Cheaper than a restaurant
The cost of a home restaurant meal is typically much less than the bill in a real establishment, but not everyone wants cash — some settle for a trade.
While a number of home eateries are turning into a real business, no money changes hands at Chez Lisgar. Khoja and Lee prefer the barter system, so they ask guests to supply the alcohol.
The two roommates began by advertising Chez Lisgar on a bartering website called Bunz. They soon found themselves inundated with requests, so Khoja created a separate site where potential guests could learn about the restaurant and sign up.
"Then we could just alert them whether or not they made the cut," explains Khoja. That's right — Chez Lisgar has become so popular, at last count, there were 300 people on a waiting list.

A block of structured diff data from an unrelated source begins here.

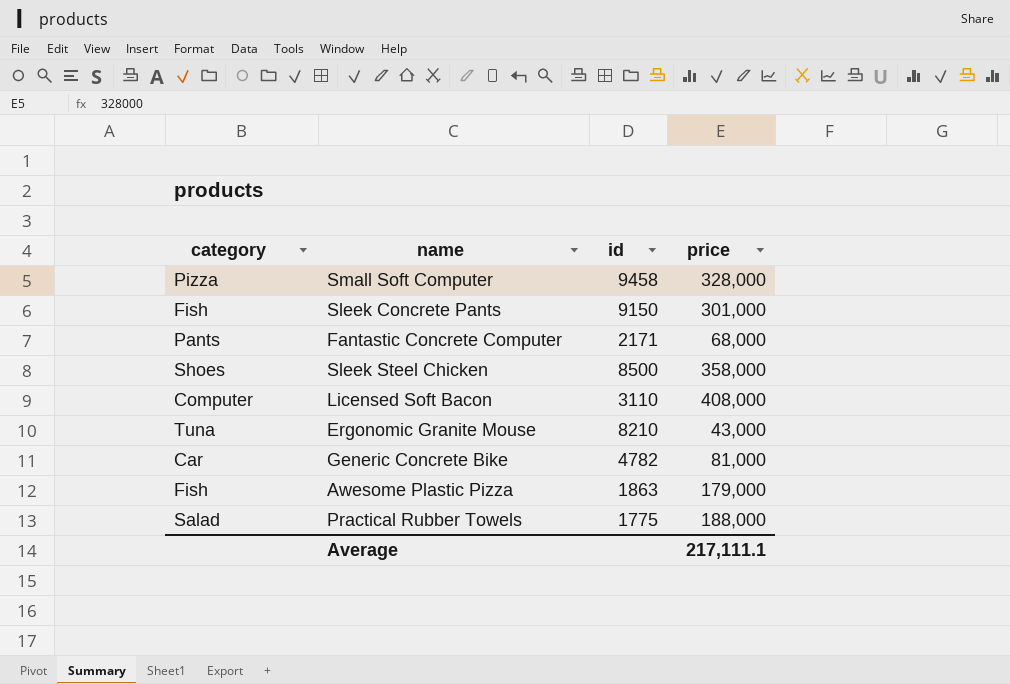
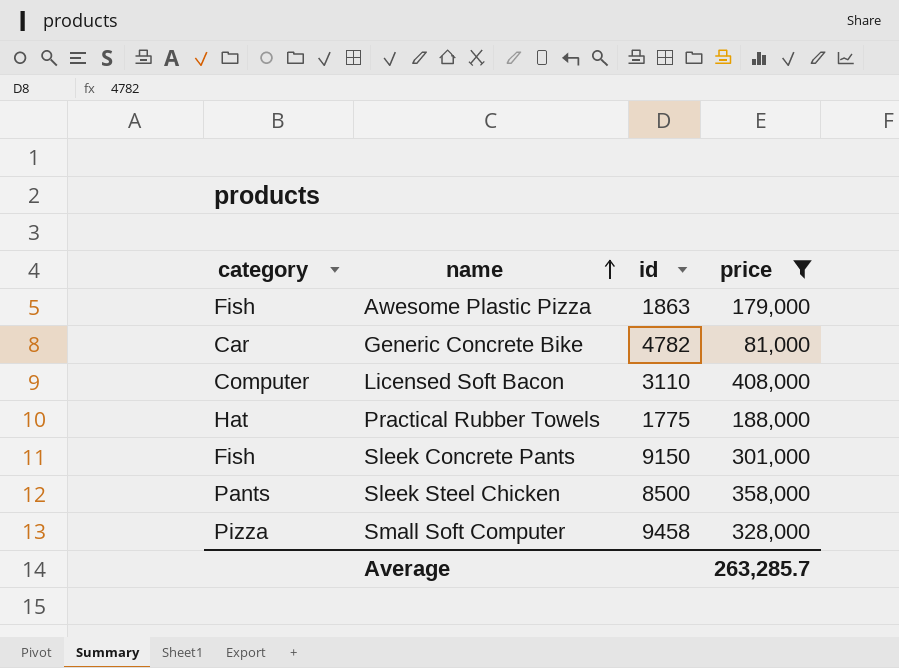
filter: none -> price >= 81,000
row order: none -> name ascending
Practical Rubber Towels | category: Salad -> Hat
Sleek Steel Chicken | category: Shoes -> Pants
Average | price: 217,111.1 -> 263,285.7

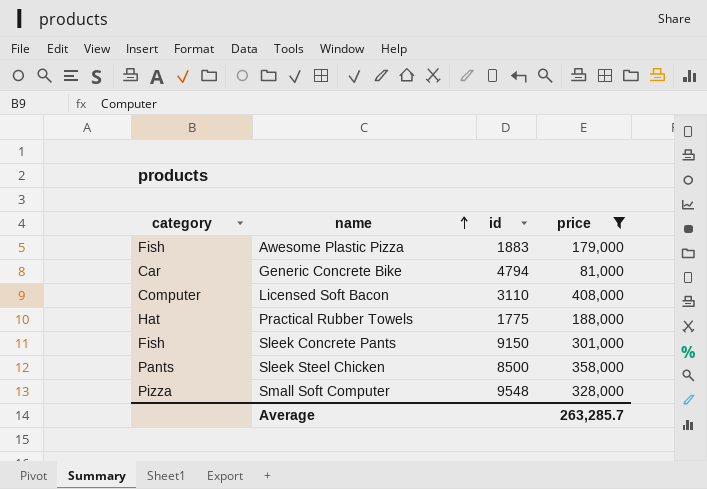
Awesome Plastic Pizza | id: 1863 -> 1883
Generic Concrete Bike | id: 4782 -> 4794
Small Soft Computer | id: 9458 -> 9548

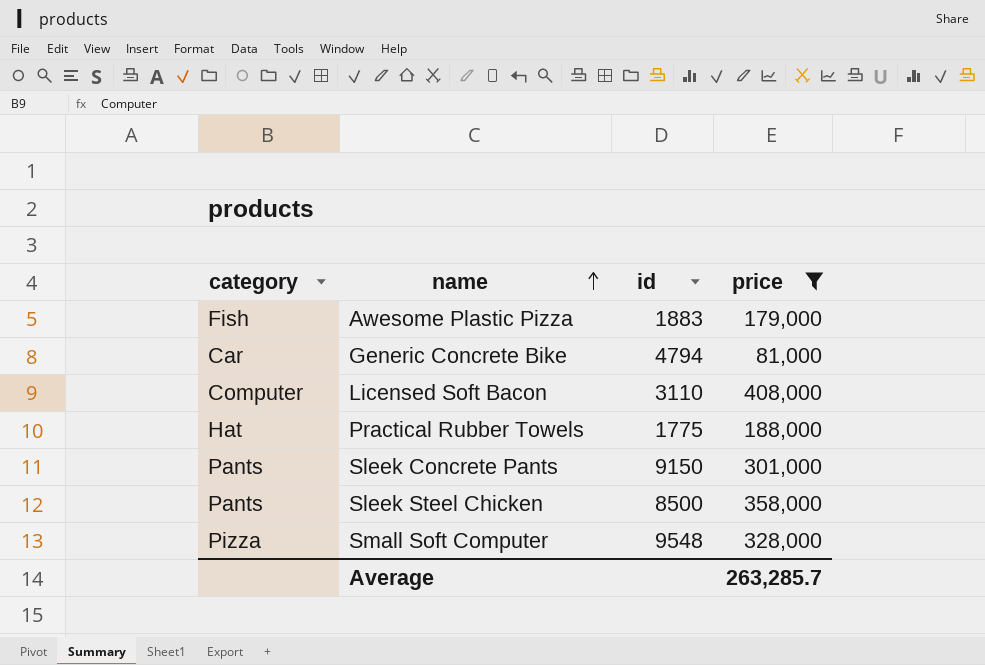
Sleek Concrete Pants | category: Fish -> Pants

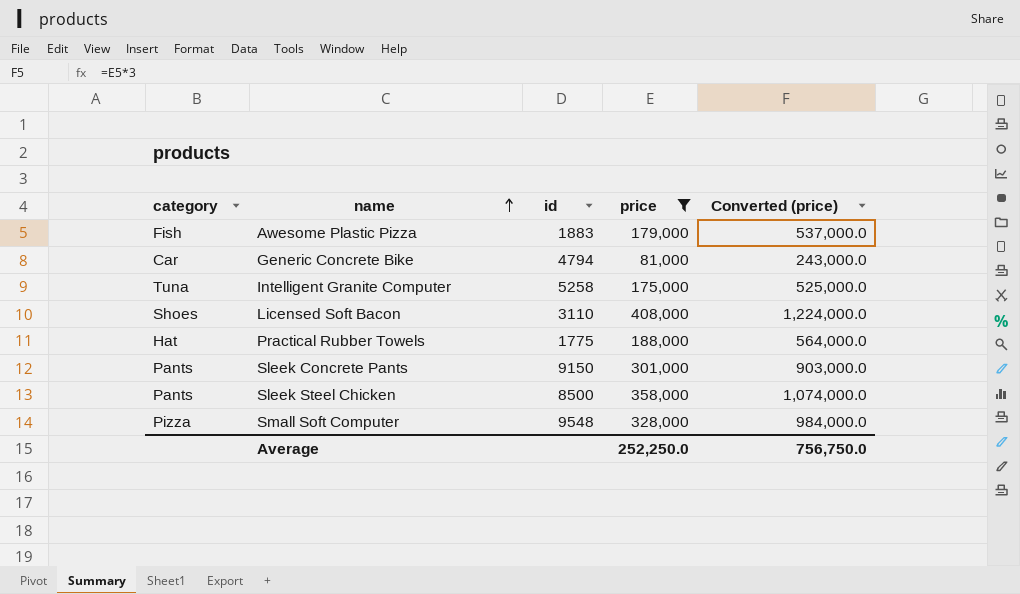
column Converted (price) | formula: none -> [price] * 3
row Intelligent Granite Computer: none -> Tuna | 5258 | 175,000 | 525,000.0
Licensed Soft Bacon | category: Computer -> Shoes
Average | price: 263,285.7 -> 252,250.0

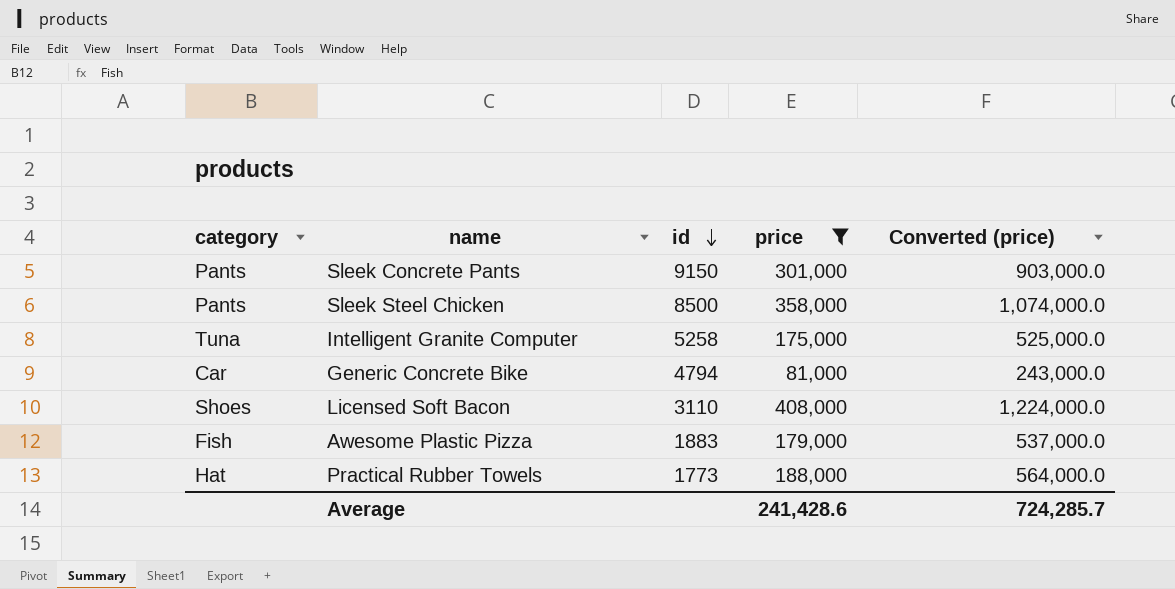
row order: name ascending -> id descending
row Small Soft Computer: Pizza | 9548 | 328,000 | 984,000.0 -> none
Practical Rubber Towels | id: 1775 -> 1773
Average | price: 252,250.0 -> 241,428.6
Average | Converted (price): 756,750.0 -> 724,285.7

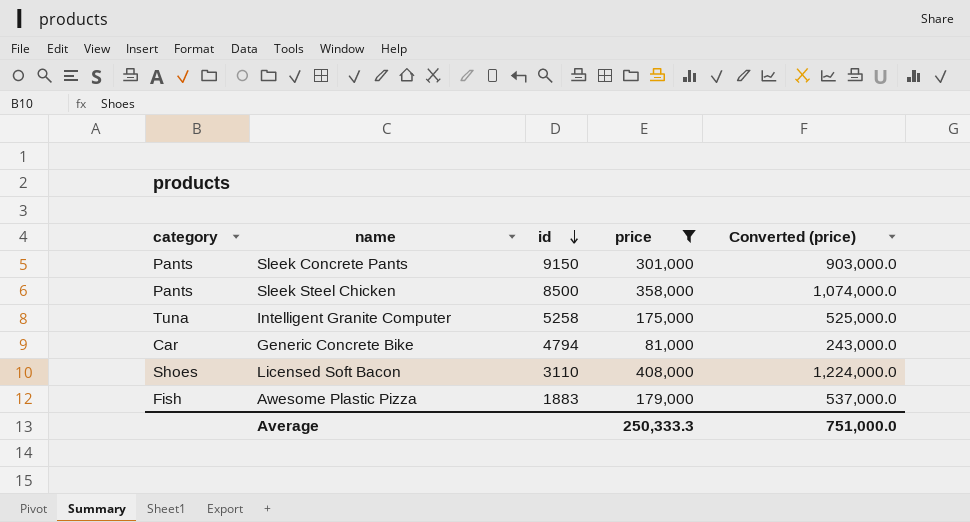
row Practical Rubber Towels: Hat | 1773 | 188,000 | 564,000.0 -> none
Average | price: 241,428.6 -> 250,333.3
Average | Converted (price): 724,285.7 -> 751,000.0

"The response we got was so overwhelming. It really kind of showed there is this yearning for this connection with people," says Lee.
And for those who are hungry but can't stay for dinner, there's a growing number of websites where people can order homemade takeout.
The site MealSurfers promotes Toronto home cooks who showcase meals available for pickup. The service plans to expand nation-wide next month.
On the day CBC News spoke with her, she was preparing to charcoal grill 20 beef satays. She planned to post them for takeout on MealSurfers, each one served with peanut dipping sauce and a cucumber relish.
She later reported that she sold every meal.
"It's been a great experience," says Iqbal, a 27-year-old financial analyst and chef-in-training at Toronto's George Brown College.
She explains she's not selling food from her Toronto condo for the money, but instead for the experience.
"It's about getting to know my neighbourhood and share what I'm cooking and get feedback."
What would health inspectors say?
Iqbal says so far the feedback has been positive. But one concern people might have is food safety. While restaurants are scrutinized by local health authorities, who's inspecting the hygiene at home establishments?
Toronto Public Health told CBC News that anyone in Ontario running a home food service operation must follow provincial regulations for proper food handling and storage.
Iqbal says Toronto Health has randomly inspected some MealSurfers home cooks. She hasn't yet been inspected, but says she knows and follows the rules.
At Chez Lisgar, Khoja admits health authorities haven't knocked on her door. But she says she has a background in foodservice, a food handler's certificate and that she and Lee follow proper procedure.
Guess who's coming to dinner?
The two hosts soon learn that guest Alex Cioppa is a social media specialist and her friend Jordan Leung is a college student.
Khoja serves the food, Lee pours the wine and they all sit down together to eat. Immediately the conversation starts to flow. The foursome talk about everything from their careers to their love of food.
Leung admits that she was a little nervous about dining at the home of strangers but had decided it was worth the risk.
"It's very intimate and nice and I feel excited to be here," she says after downing the macaroni and feta cheese and declaring it delicious.
She informs her hosts she feels "right at home."
"It's a great concept," adds her friend, Cioppa. "It's a very enjoyable way to spend an evening."
As the dinner conversation continues, everyone reaches the same conclusion — that sharing food is also about sharing a new experience.
"There's something very magical about it," says Lee.